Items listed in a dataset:
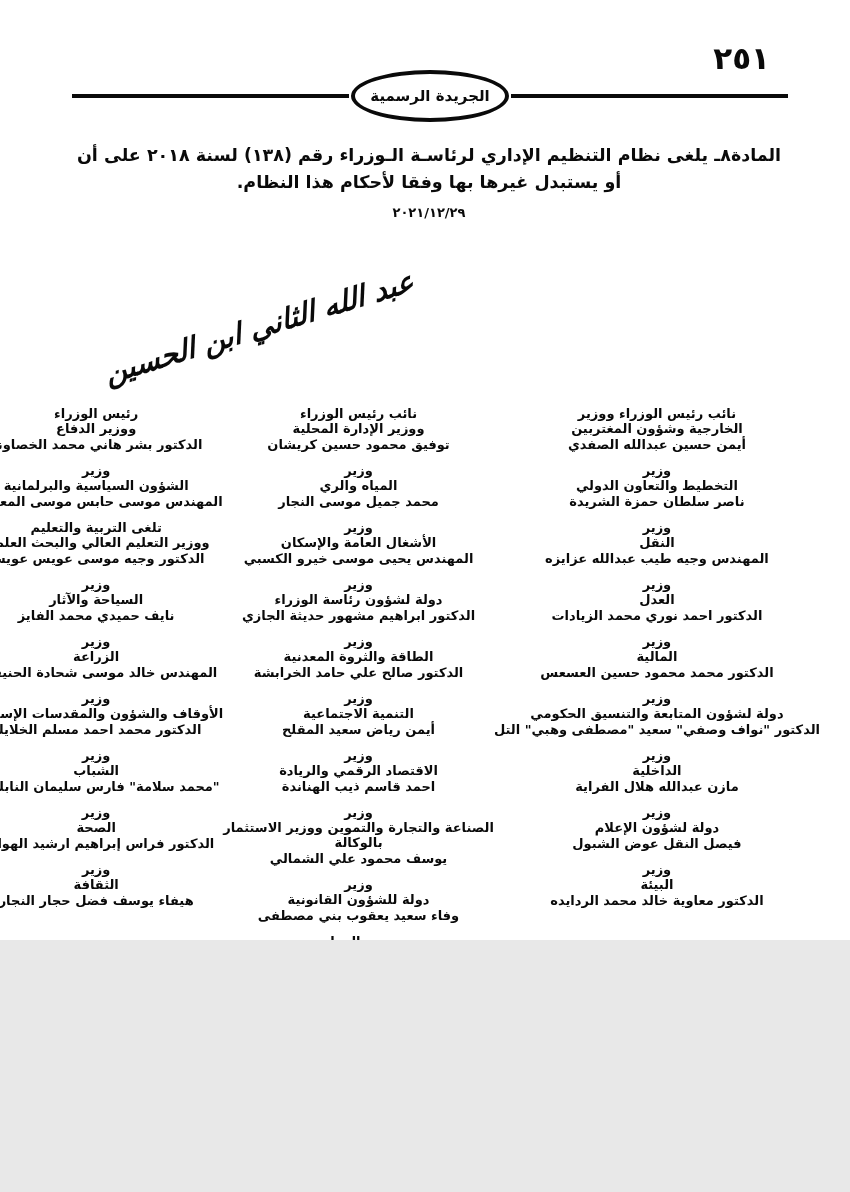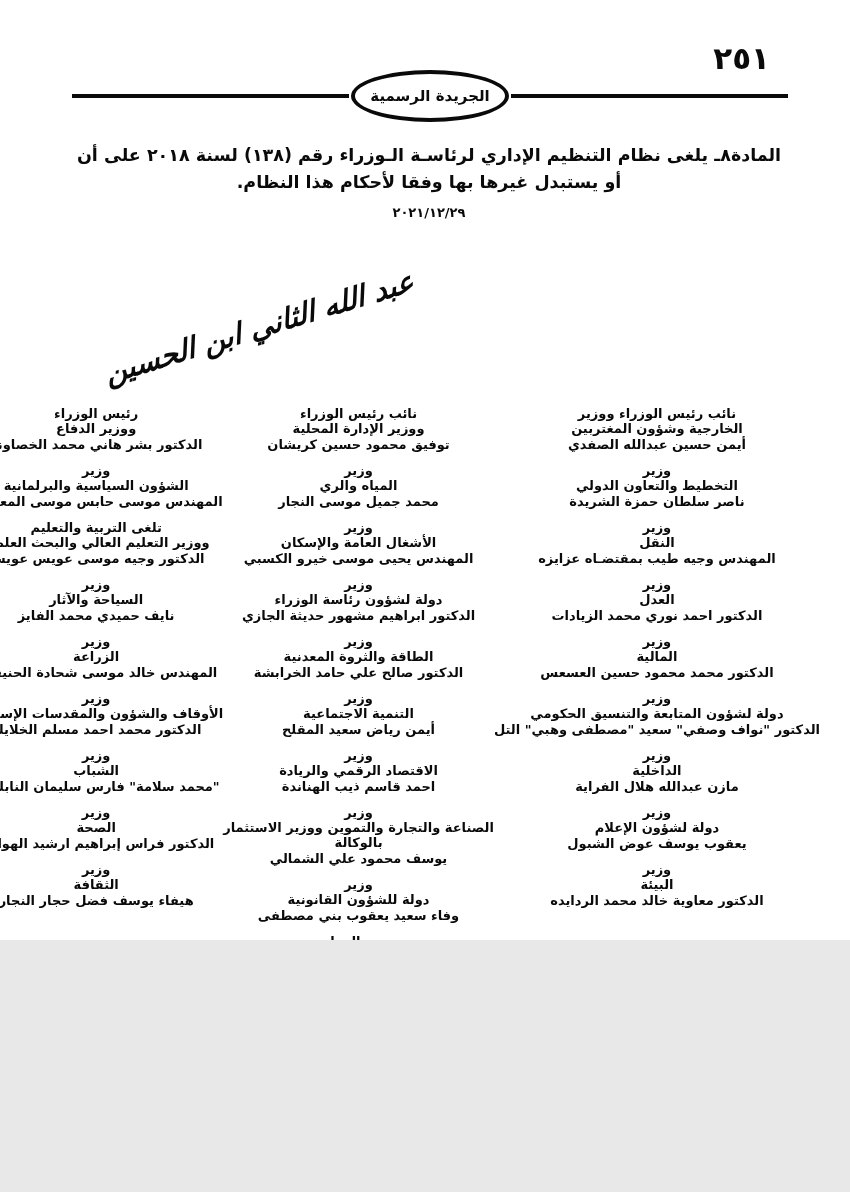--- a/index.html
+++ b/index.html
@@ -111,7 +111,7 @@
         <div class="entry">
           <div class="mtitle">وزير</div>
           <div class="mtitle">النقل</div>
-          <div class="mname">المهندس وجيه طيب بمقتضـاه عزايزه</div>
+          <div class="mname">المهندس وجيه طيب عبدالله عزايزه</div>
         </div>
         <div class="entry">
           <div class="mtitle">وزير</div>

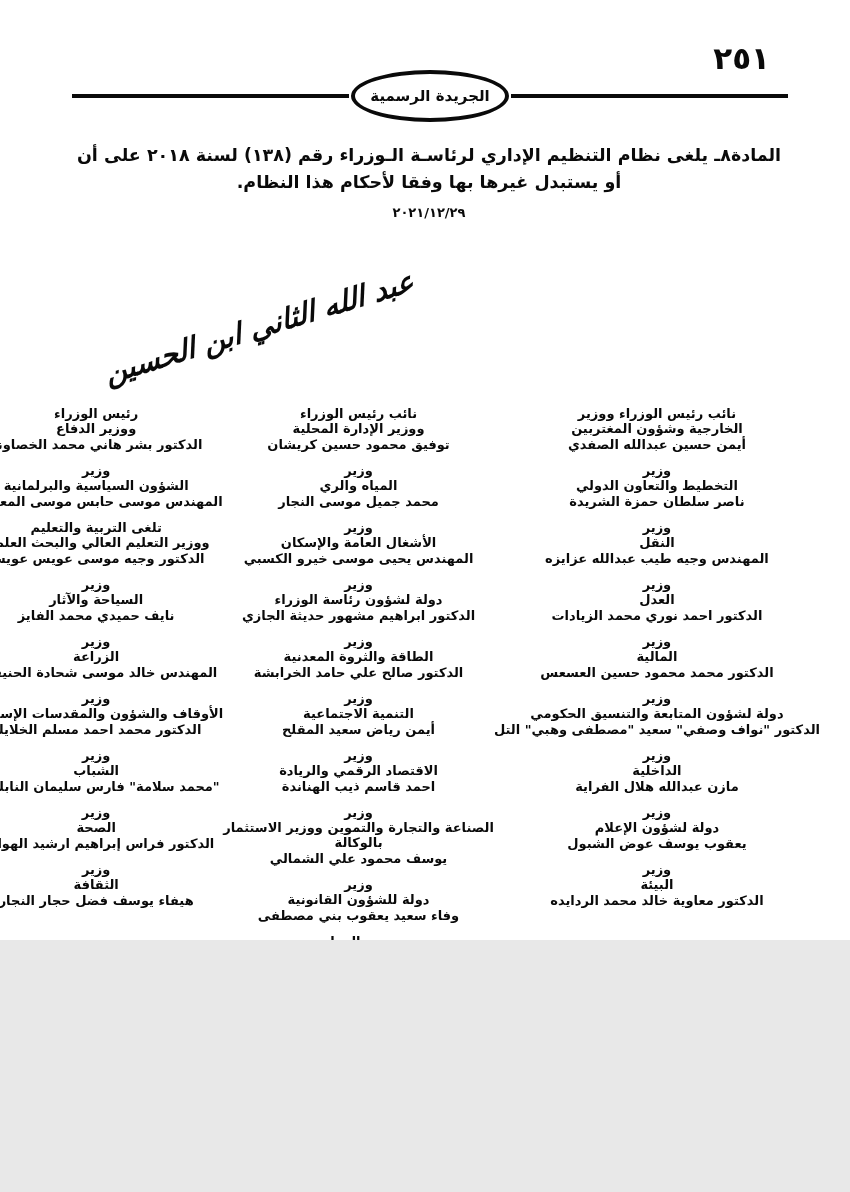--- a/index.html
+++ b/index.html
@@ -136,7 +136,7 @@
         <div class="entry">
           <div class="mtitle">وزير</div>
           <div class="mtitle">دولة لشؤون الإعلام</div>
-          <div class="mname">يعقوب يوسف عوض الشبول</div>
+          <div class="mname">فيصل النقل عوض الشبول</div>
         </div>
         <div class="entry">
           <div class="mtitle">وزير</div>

▶ **Exercise brief**: Although the records contain pictures, only their text should be repeated, exactly as it appears.

▶ **Solved exercise**:
--- a/index.html
+++ b/index.html
@@ -111,7 +111,7 @@
         <div class="entry">
           <div class="mtitle">وزير</div>
           <div class="mtitle">النقل</div>
-          <div class="mname">المهندس وجيه طيب بمقتضـاه عزايزه</div>
+          <div class="mname">المهندس وجيه طيب عبدالله عزايزه</div>
         </div>
         <div class="entry">
           <div class="mtitle">وزير</div>

--- a/index.html
+++ b/index.html
@@ -136,7 +136,7 @@
         <div class="entry">
           <div class="mtitle">وزير</div>
           <div class="mtitle">دولة لشؤون الإعلام</div>
-          <div class="mname">يعقوب يوسف عوض الشبول</div>
+          <div class="mname">فيصل النقل عوض الشبول</div>
         </div>
         <div class="entry">
           <div class="mtitle">وزير</div>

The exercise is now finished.